A house probably dating from the early 17th century stood on the site of the rectory house of St Mary's church, (fn. 96) a north part of Alkerton House, 114 High Street, may represent the cross wing of another, (fn. 97) and a room with cross beams in the White Lion, 50 High Street, may be of the same period. More modest 17thcentury houses apparently include a 1½-storeyed one hidden by the later façade of 49 High Street, and a small house adjoining the north-east corner of St Sampson's churchyard. (fn. 98) Bath Road, which ran between the plots of what are now 31 and 32 High Street, (fn. 99) on each of which stood an inn, came to be lined with large outbuildings of the inns, perhaps as early as the 17th century. (fn. 100) Further west, and adjoining St Sampson's churchyard, the school was built in 1652. In 1726–7 it was converted to a parochial workhouse, and it was separated from the traffic in Bath Road in 1744 when a wall was built around it. (fn. 101)

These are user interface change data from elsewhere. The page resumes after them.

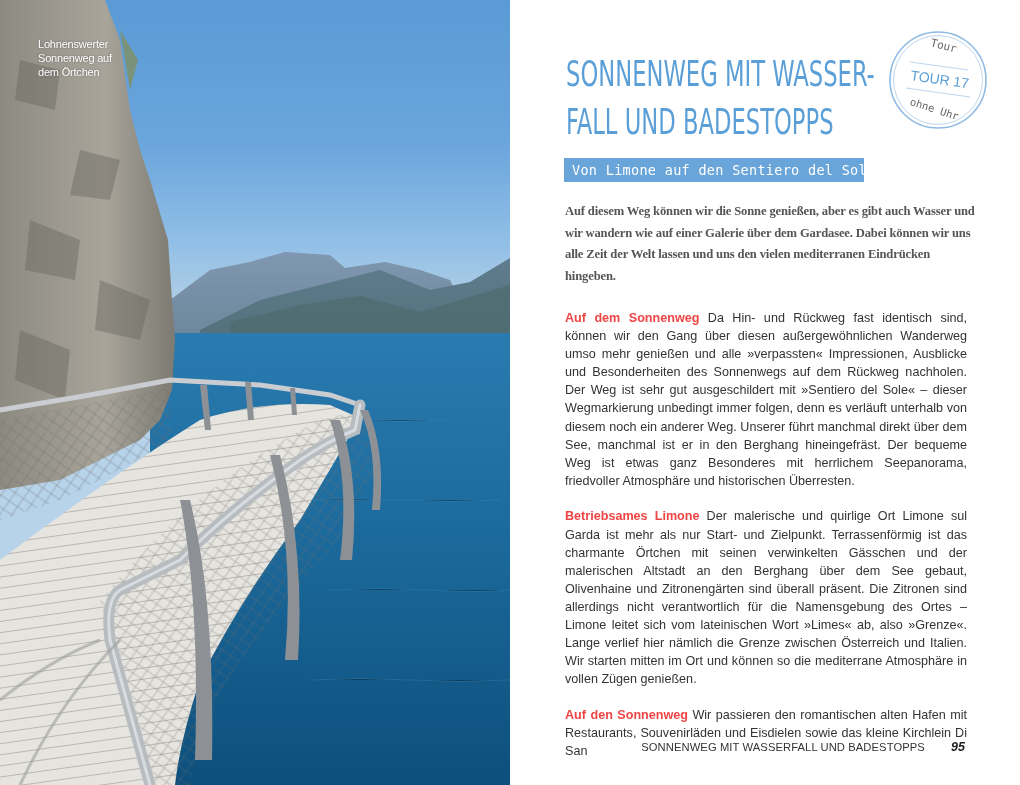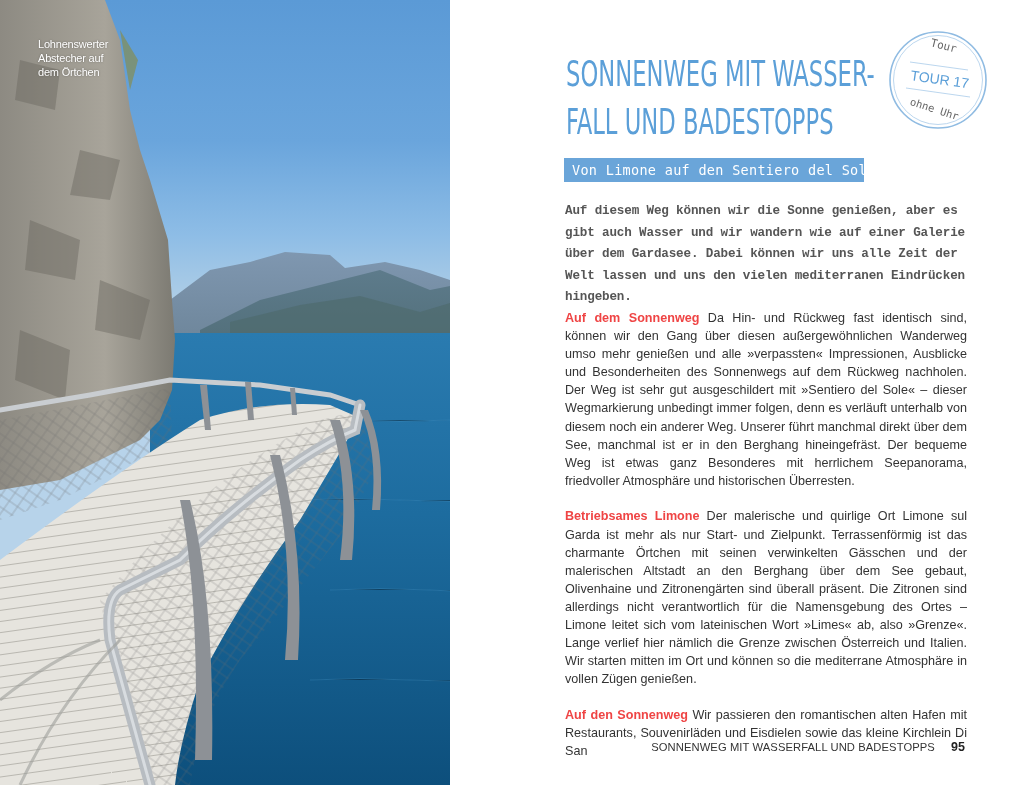"Lohnenswerter" .photo { width: 450px -> 510px }
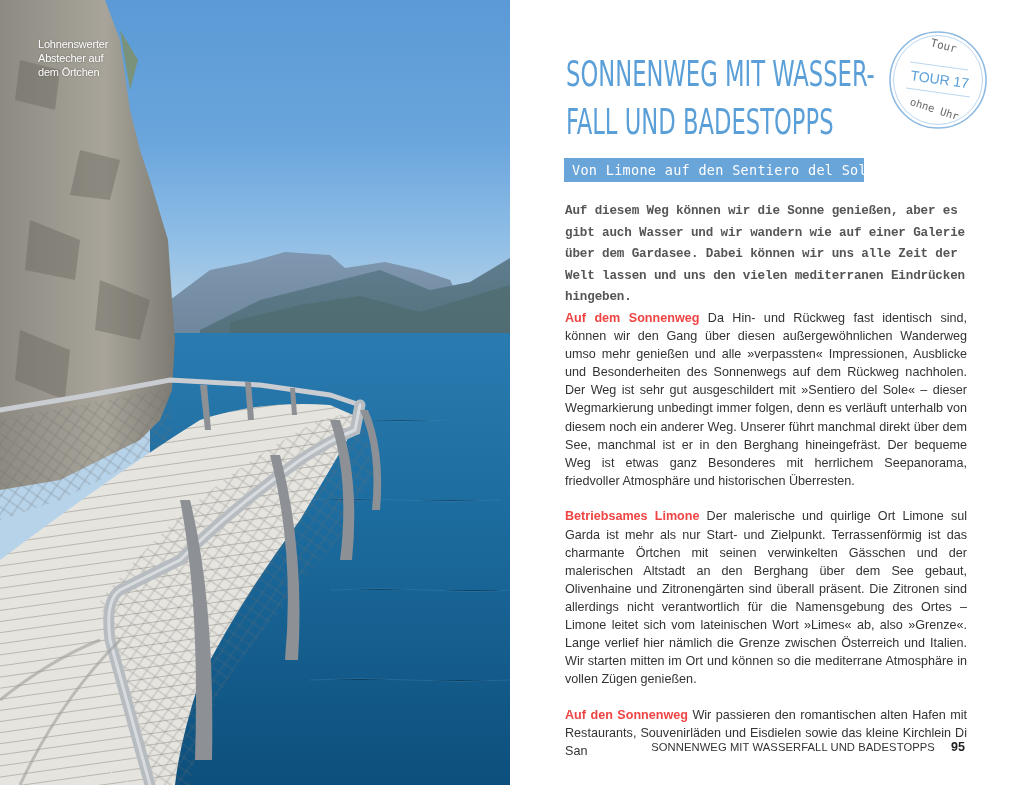"Abstecher auf" div { text: Abstecher -> Sonnenweg }
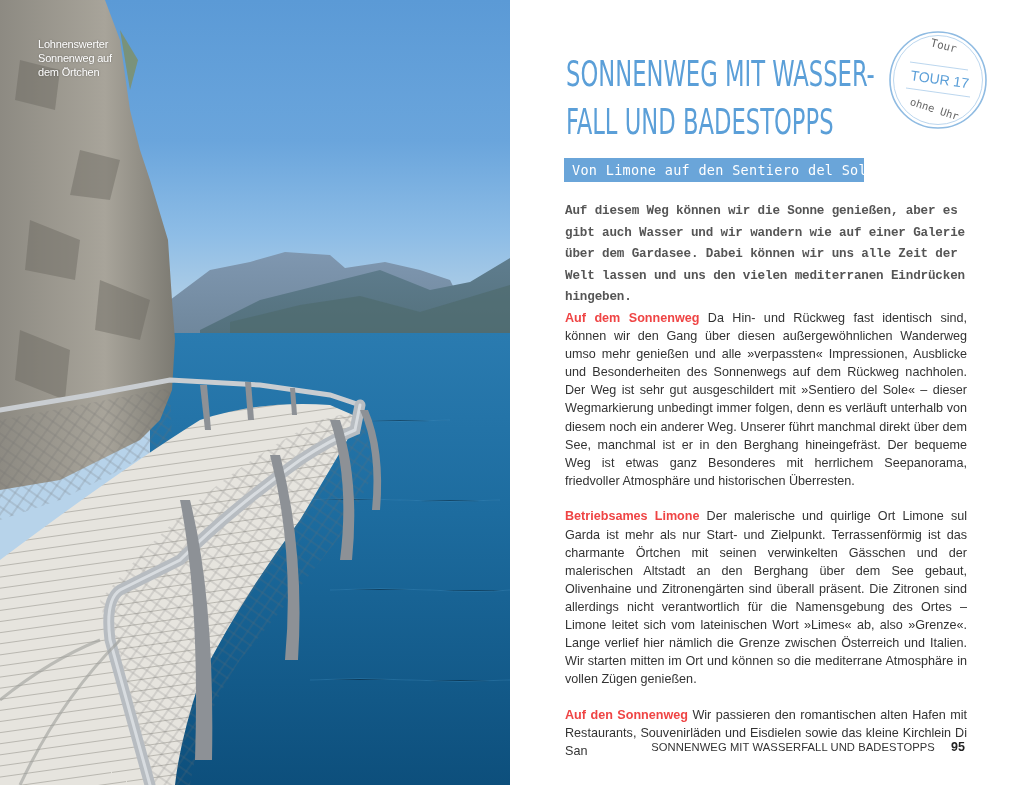"Auf diesem Weg können wir" .intro { font-family: Liberation Mono, monospace -> Liberation Serif, serif }
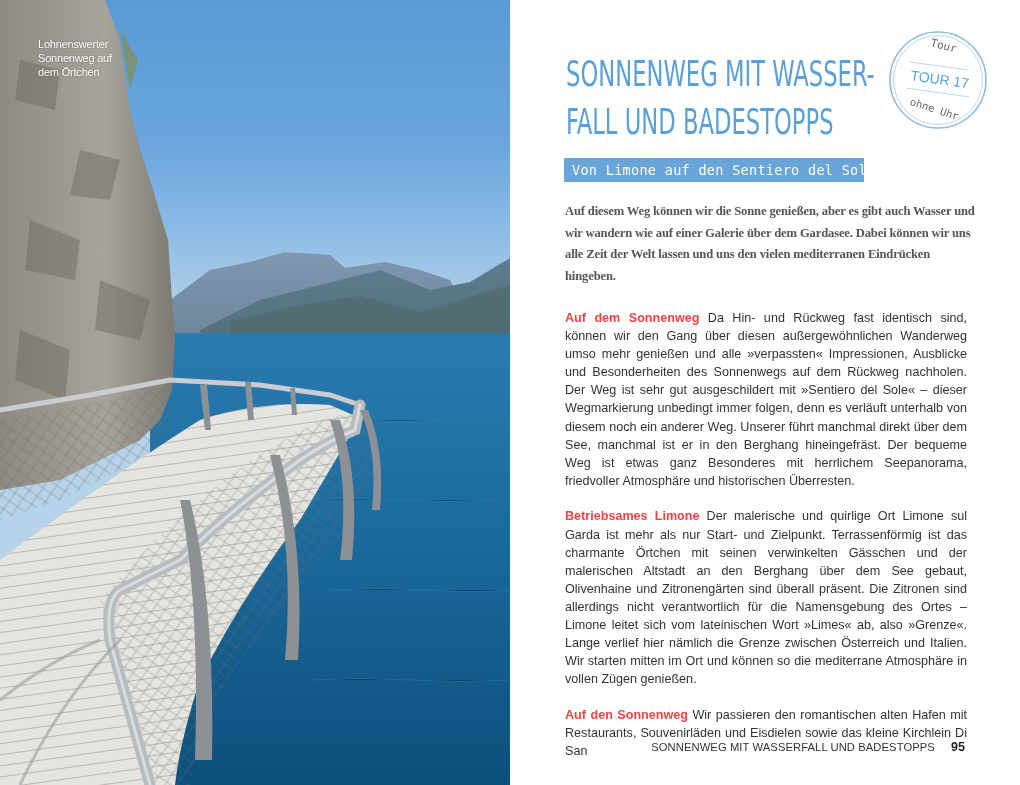"95" .footer .pg { font-style: none -> italic; margin-left: 16px -> 26px }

The first half of the 18th century was a phase of vigorous building activity. At least 3 dozen houses survive from that period including some of the grandest. In July 1723 there was a serious fire in which 20 dwellings were destroyed. Collections were being made to relieve the 'loss by fire' suffered at Cricklade, as far away as Long Burton, Dorset, in 1724. (fn. 102) Although two houses in Bath Road are known to have burned down, (fn. 103) the survival of a timber-framed inn at the corner of Bath Road and High Street (fn. 104) suggests that the seat of the fire was elsewhere. It may have been in the north part of High Street between the White Lion and Abingdon Court Lane where several houses on each side of the street seem to have been built in the mid 18th century. Knoll Cottage no. 71, the Old Manor House no. 73, and the Red Lion no. 74, were all built in the early to mid 18th century.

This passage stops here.